Exercise - What you return must match the records below character for character, except that no picture appears.

(Code change snippets)
=== Begin Enclosure ===
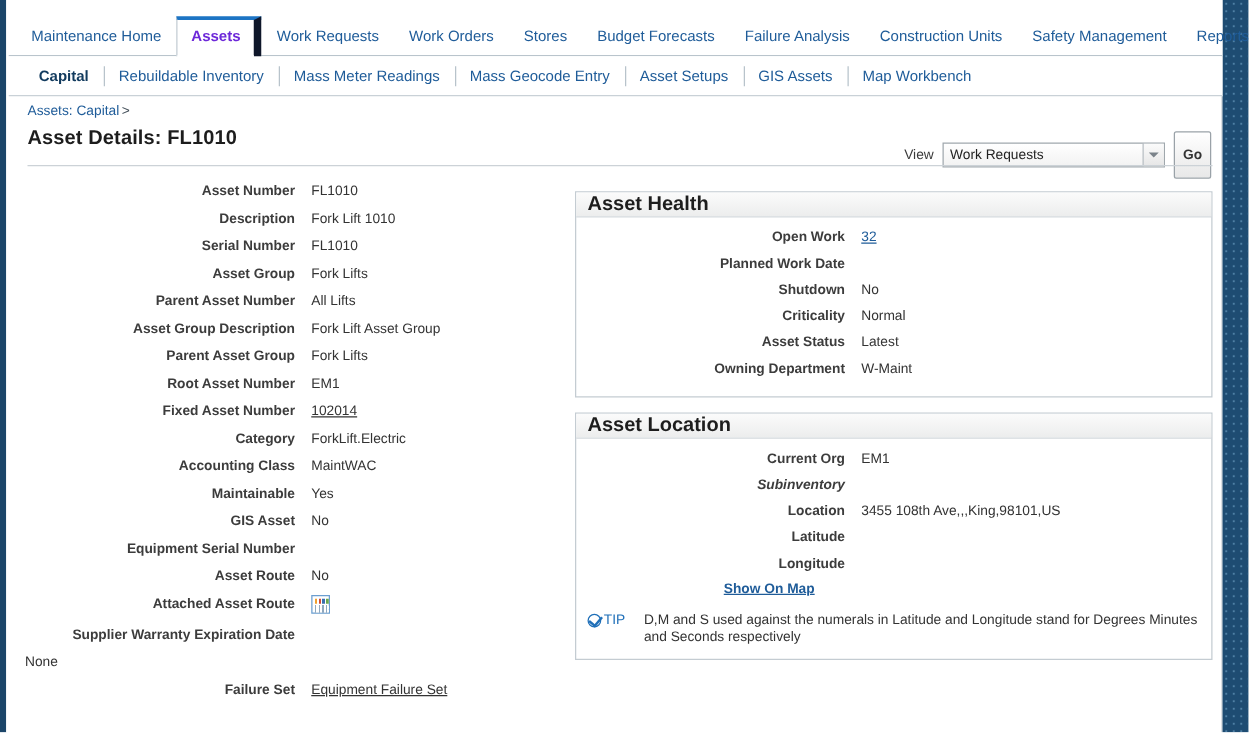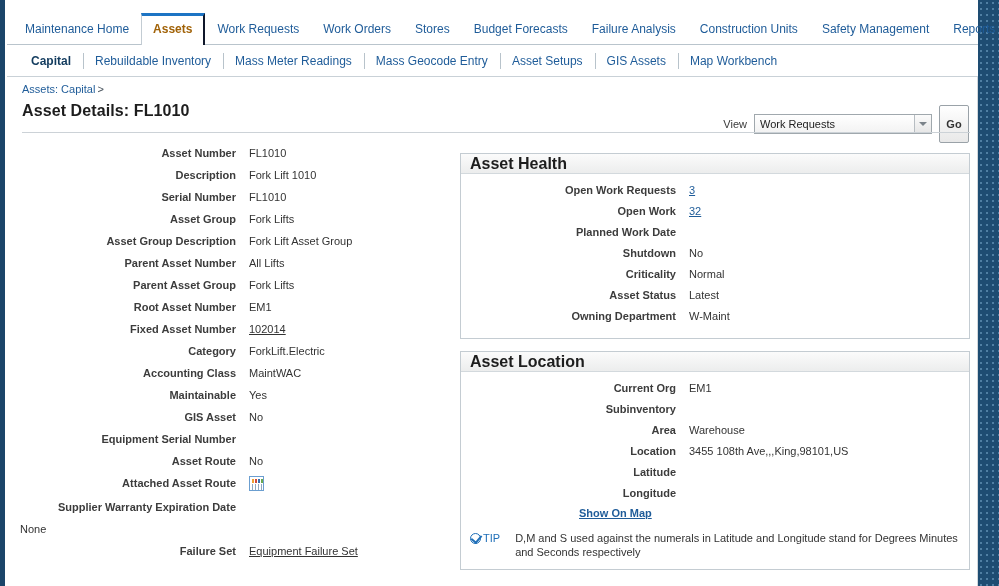--- a/index.html
+++ b/index.html
@@ -70,25 +70,25 @@
     padding: 8px 11px 9px 11px;
     font-size: 12px;
     color: #1f5c99;
     white-space: nowrap;
     cursor: pointer;
     border-left: 1px solid transparent;
     border-right: 1px solid transparent;
     line-height: 14px;
   }
   .tab.active {
-    color: #a16207;
+    color: #6d28d9;
     font-weight: bold;
     background: #ffffff;
     border-left: 1px solid #c3ccd3;
-    border-right: 2px solid #0f172a;
+    border-right: 6px solid #0f172a;
     border-top: 3px solid #1d74c4;
     padding-top: 6px;
     z-index: 3;
   }
   .tab.active::after {
     content: "";
     position: absolute;
     left: 0; right: 0; bottom: -1px;
     height: 2px;
     background: #ffffff;
@@ -442,26 +442,26 @@
         </div>
         <div class="drow">
           <div class="dlabel">Serial Number</div>
           <div class="dvalue">FL1010</div>
         </div>
         <div class="drow">
           <div class="dlabel">Asset Group</div>
           <div class="dvalue">Fork Lifts</div>
         </div>
         <div class="drow">
+          <div class="dlabel">Parent Asset Number</div>
+          <div class="dvalue">All Lifts</div>
+        </div>
+        <div class="drow">
           <div class="dlabel">Asset Group Description</div>
           <div class="dvalue wide">Fork Lift Asset Group</div>
-        </div>
-        <div class="drow">
-          <div class="dlabel">Parent Asset Number</div>
-          <div class="dvalue">All Lifts</div>
         </div>
         <div class="drow">
           <div class="dlabel">Parent Asset Group</div>
           <div class="dvalue">Fork Lifts</div>
         </div>
         <div class="drow">
           <div class="dlabel">Root Asset Number</div>
           <div class="dvalue">EM1</div>
         </div>
         <div class="drow">
@@ -507,24 +507,20 @@
           <div class="dlabel">Failure Set</div>
           <div class="dvalue wide"><span class="dlink">Equipment Failure Set</span></div>
         </div>
       </div>
 
     <div class="panels">
 
       <div class="panel">
         <div class="panel-head">Asset Health</div>
         <div class="panel-body" id="health-body">
-            <div class="prow">
-              <div class="plabel" style="width: 215px;">Open Work Requests</div>
-              <div class="pvalue"><span class="plink">3</span></div>
-            </div>
             <div class="prow">
               <div class="plabel" style="width: 215px;">Open Work</div>
               <div class="pvalue"><span class="plink">32</span></div>
             </div>
             <div class="prow">
               <div class="plabel" style="width: 215px;">Planned Work Date</div>
               <div class="pvalue"></div>
             </div>
             <div class="prow">
               <div class="plabel" style="width: 215px;">Shutdown</div>
@@ -547,26 +543,22 @@
 
       <div class="panel">
         <div class="panel-head">Asset Location</div>
         <div class="panel-body">
           <div id="location-body">
               <div class="prow">
                 <div class="plabel" style="width: 215px;">Current Org</div>
                 <div class="pvalue">EM1</div>
               </div>
               <div class="prow">
-                <div class="plabel" style="width: 215px;">Subinventory</div>
+                <div class="plabel" style="width: 215px; font-style: italic;">Subinventory</div>
                 <div class="pvalue"></div>
-              </div>
-              <div class="prow">
-                <div class="plabel" style="width: 215px;">Area</div>
-                <div class="pvalue">Warehouse</div>
               </div>
               <div class="prow">
                 <div class="plabel" style="width: 215px;">Location</div>
                 <div class="pvalue">3455 108th Ave,,,King,98101,US</div>
               </div>
               <div class="prow">
                 <div class="plabel" style="width: 215px;">Latitude</div>
                 <div class="pvalue"></div>
               </div>
               <div class="prow">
=== End Enclosure ===
Written response -
--- a/index.html
+++ b/index.html
@@ -70,25 +70,25 @@
     padding: 8px 11px 9px 11px;
     font-size: 12px;
     color: #1f5c99;
     white-space: nowrap;
     cursor: pointer;
     border-left: 1px solid transparent;
     border-right: 1px solid transparent;
     line-height: 14px;
   }
   .tab.active {
-    color: #a16207;
+    color: #6d28d9;
     font-weight: bold;
     background: #ffffff;
     border-left: 1px solid #c3ccd3;
-    border-right: 2px solid #0f172a;
+    border-right: 6px solid #0f172a;
     border-top: 3px solid #1d74c4;
     padding-top: 6px;
     z-index: 3;
   }
   .tab.active::after {
     content: "";
     position: absolute;
     left: 0; right: 0; bottom: -1px;
     height: 2px;
     background: #ffffff;
@@ -442,26 +442,26 @@
         </div>
         <div class="drow">
           <div class="dlabel">Serial Number</div>
           <div class="dvalue">FL1010</div>
         </div>
         <div class="drow">
           <div class="dlabel">Asset Group</div>
           <div class="dvalue">Fork Lifts</div>
         </div>
         <div class="drow">
+          <div class="dlabel">Parent Asset Number</div>
+          <div class="dvalue">All Lifts</div>
+        </div>
+        <div class="drow">
           <div class="dlabel">Asset Group Description</div>
           <div class="dvalue wide">Fork Lift Asset Group</div>
-        </div>
-        <div class="drow">
-          <div class="dlabel">Parent Asset Number</div>
-          <div class="dvalue">All Lifts</div>
         </div>
         <div class="drow">
           <div class="dlabel">Parent Asset Group</div>
           <div class="dvalue">Fork Lifts</div>
         </div>
         <div class="drow">
           <div class="dlabel">Root Asset Number</div>
           <div class="dvalue">EM1</div>
         </div>
         <div class="drow">
@@ -507,24 +507,20 @@
           <div class="dlabel">Failure Set</div>
           <div class="dvalue wide"><span class="dlink">Equipment Failure Set</span></div>
         </div>
       </div>
 
     <div class="panels">
 
       <div class="panel">
         <div class="panel-head">Asset Health</div>
         <div class="panel-body" id="health-body">
-            <div class="prow">
-              <div class="plabel" style="width: 215px;">Open Work Requests</div>
-              <div class="pvalue"><span class="plink">3</span></div>
-            </div>
             <div class="prow">
               <div class="plabel" style="width: 215px;">Open Work</div>
               <div class="pvalue"><span class="plink">32</span></div>
             </div>
             <div class="prow">
               <div class="plabel" style="width: 215px;">Planned Work Date</div>
               <div class="pvalue"></div>
             </div>
             <div class="prow">
               <div class="plabel" style="width: 215px;">Shutdown</div>
@@ -547,26 +543,22 @@
 
       <div class="panel">
         <div class="panel-head">Asset Location</div>
         <div class="panel-body">
           <div id="location-body">
               <div class="prow">
                 <div class="plabel" style="width: 215px;">Current Org</div>
                 <div class="pvalue">EM1</div>
               </div>
               <div class="prow">
-                <div class="plabel" style="width: 215px;">Subinventory</div>
+                <div class="plabel" style="width: 215px; font-style: italic;">Subinventory</div>
                 <div class="pvalue"></div>
-              </div>
-              <div class="prow">
-                <div class="plabel" style="width: 215px;">Area</div>
-                <div class="pvalue">Warehouse</div>
               </div>
               <div class="prow">
                 <div class="plabel" style="width: 215px;">Location</div>
                 <div class="pvalue">3455 108th Ave,,,King,98101,US</div>
               </div>
               <div class="prow">
                 <div class="plabel" style="width: 215px;">Latitude</div>
                 <div class="pvalue"></div>
               </div>
               <div class="prow">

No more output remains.